*Requirement:* If a line in the entries below includes "items", show that line.

Records from a dataset:
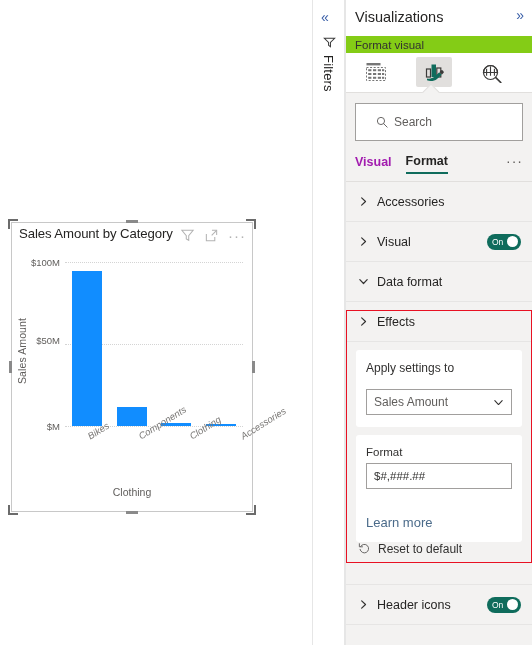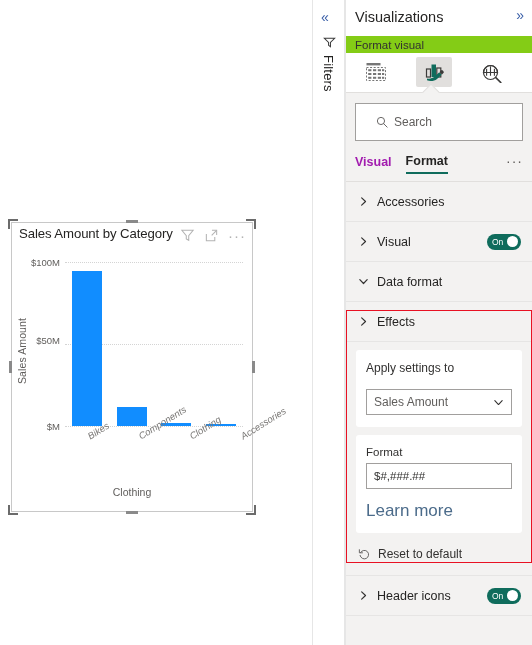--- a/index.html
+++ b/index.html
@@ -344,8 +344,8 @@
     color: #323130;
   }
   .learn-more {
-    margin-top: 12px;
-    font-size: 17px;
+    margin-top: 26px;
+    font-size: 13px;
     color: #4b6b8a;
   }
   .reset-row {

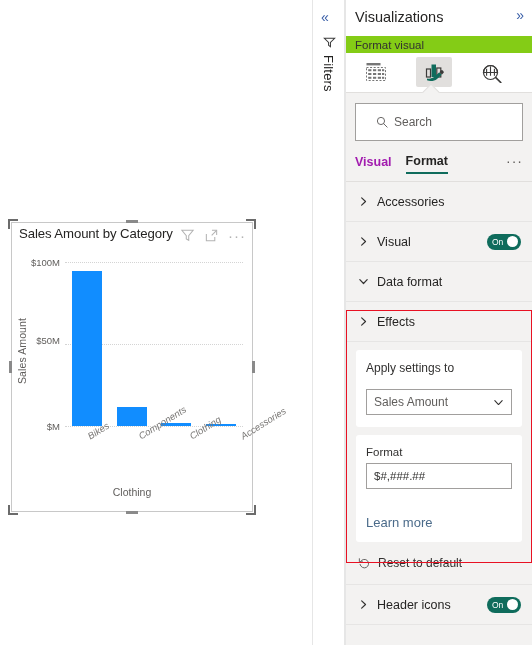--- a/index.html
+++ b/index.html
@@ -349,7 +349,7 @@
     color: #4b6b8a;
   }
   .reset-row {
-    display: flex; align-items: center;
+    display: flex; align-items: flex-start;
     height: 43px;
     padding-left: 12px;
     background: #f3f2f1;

*Result of this task:*
-    display: flex; align-items: center;
+    display: flex; align-items: flex-start;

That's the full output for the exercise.